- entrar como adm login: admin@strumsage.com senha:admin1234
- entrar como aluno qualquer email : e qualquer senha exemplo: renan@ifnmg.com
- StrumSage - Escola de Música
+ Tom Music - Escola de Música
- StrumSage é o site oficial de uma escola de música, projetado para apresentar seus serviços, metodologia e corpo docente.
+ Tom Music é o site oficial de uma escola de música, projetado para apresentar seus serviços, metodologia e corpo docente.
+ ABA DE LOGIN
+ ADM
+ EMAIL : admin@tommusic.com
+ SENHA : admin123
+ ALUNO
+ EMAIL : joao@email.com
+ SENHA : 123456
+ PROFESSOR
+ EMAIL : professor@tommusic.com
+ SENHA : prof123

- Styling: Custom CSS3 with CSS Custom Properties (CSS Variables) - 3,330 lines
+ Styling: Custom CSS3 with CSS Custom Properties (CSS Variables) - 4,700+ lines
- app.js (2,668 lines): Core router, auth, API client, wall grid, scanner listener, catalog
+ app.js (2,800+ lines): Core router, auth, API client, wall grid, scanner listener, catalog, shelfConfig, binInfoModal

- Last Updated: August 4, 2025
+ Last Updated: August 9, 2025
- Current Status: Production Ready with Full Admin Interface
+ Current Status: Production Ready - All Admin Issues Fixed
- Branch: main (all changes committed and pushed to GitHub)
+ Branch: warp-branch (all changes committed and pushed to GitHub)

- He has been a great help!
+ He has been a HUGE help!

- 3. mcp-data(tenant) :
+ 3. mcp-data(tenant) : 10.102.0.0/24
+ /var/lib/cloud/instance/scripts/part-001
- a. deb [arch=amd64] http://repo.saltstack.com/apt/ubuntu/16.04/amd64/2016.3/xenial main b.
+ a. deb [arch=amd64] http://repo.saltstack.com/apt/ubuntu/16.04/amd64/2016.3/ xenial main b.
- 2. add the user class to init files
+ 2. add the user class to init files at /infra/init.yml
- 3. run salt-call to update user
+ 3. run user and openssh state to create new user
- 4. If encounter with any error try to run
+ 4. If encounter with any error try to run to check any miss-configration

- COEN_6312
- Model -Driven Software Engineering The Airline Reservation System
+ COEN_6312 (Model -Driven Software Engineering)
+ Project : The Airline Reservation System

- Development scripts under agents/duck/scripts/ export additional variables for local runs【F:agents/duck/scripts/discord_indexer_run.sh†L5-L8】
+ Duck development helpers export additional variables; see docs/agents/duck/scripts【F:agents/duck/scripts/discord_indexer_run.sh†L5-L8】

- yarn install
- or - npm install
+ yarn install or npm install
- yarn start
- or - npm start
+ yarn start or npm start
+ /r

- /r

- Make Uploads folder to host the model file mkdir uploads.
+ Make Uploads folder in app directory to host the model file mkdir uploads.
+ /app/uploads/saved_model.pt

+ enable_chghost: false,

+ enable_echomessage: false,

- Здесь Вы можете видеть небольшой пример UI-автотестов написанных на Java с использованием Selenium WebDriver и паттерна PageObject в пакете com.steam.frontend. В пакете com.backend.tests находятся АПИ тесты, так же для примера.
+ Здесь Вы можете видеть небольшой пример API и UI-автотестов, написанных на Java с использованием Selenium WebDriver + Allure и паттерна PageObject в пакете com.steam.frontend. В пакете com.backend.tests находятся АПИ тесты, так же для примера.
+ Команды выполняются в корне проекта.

====

- **Work to be completed**: The whole listing above needs to be written out again exactly.

- **Solved exercise**:
- entrar como adm login: admin@strumsage.com senha:admin1234
- entrar como aluno qualquer email : e qualquer senha exemplo: renan@ifnmg.com
- StrumSage - Escola de Música
+ Tom Music - Escola de Música
- StrumSage é o site oficial de uma escola de música, projetado para apresentar seus serviços, metodologia e corpo docente.
+ Tom Music é o site oficial de uma escola de música, projetado para apresentar seus serviços, metodologia e corpo docente.
+ ABA DE LOGIN
+ ADM
+ EMAIL : admin@tommusic.com
+ SENHA : admin123
+ ALUNO
+ EMAIL : joao@email.com
+ SENHA : 123456
+ PROFESSOR
+ EMAIL : professor@tommusic.com
+ SENHA : prof123

- Styling: Custom CSS3 with CSS Custom Properties (CSS Variables) - 3,330 lines
+ Styling: Custom CSS3 with CSS Custom Properties (CSS Variables) - 4,700+ lines
- app.js (2,668 lines): Core router, auth, API client, wall grid, scanner listener, catalog
+ app.js (2,800+ lines): Core router, auth, API client, wall grid, scanner listener, catalog, shelfConfig, binInfoModal

- Last Updated: August 4, 2025
+ Last Updated: August 9, 2025
- Current Status: Production Ready with Full Admin Interface
+ Current Status: Production Ready - All Admin Issues Fixed
- Branch: main (all changes committed and pushed to GitHub)
+ Branch: warp-branch (all changes committed and pushed to GitHub)

- He has been a great help!
+ He has been a HUGE help!

- 3. mcp-data(tenant) :
+ 3. mcp-data(tenant) : 10.102.0.0/24
+ /var/lib/cloud/instance/scripts/part-001
- a. deb [arch=amd64] http://repo.saltstack.com/apt/ubuntu/16.04/amd64/2016.3/xenial main b.
+ a. deb [arch=amd64] http://repo.saltstack.com/apt/ubuntu/16.04/amd64/2016.3/ xenial main b.
- 2. add the user class to init files
+ 2. add the user class to init files at /infra/init.yml
- 3. run salt-call to update user
+ 3. run user and openssh state to create new user
- 4. If encounter with any error try to run
+ 4. If encounter with any error try to run to check any miss-configration

- COEN_6312
- Model -Driven Software Engineering The Airline Reservation System
+ COEN_6312 (Model -Driven Software Engineering)
+ Project : The Airline Reservation System

- Development scripts under agents/duck/scripts/ export additional variables for local runs【F:agents/duck/scripts/discord_indexer_run.sh†L5-L8】
+ Duck development helpers export additional variables; see docs/agents/duck/scripts【F:agents/duck/scripts/discord_indexer_run.sh†L5-L8】

- yarn install
- or - npm install
+ yarn install or npm install
- yarn start
- or - npm start
+ yarn start or npm start
+ /r

- /r

- Make Uploads folder to host the model file mkdir uploads.
+ Make Uploads folder in app directory to host the model file mkdir uploads.
+ /app/uploads/saved_model.pt

+ enable_chghost: false,

+ enable_echomessage: false,

- Здесь Вы можете видеть небольшой пример UI-автотестов написанных на Java с использованием Selenium WebDriver и паттерна PageObject в пакете com.steam.frontend. В пакете com.backend.tests находятся АПИ тесты, так же для примера.
+ Здесь Вы можете видеть небольшой пример API и UI-автотестов, написанных на Java с использованием Selenium WebDriver + Allure и паттерна PageObject в пакете com.steam.frontend. В пакете com.backend.tests находятся АПИ тесты, так же для примера.
+ Команды выполняются в корне проекта.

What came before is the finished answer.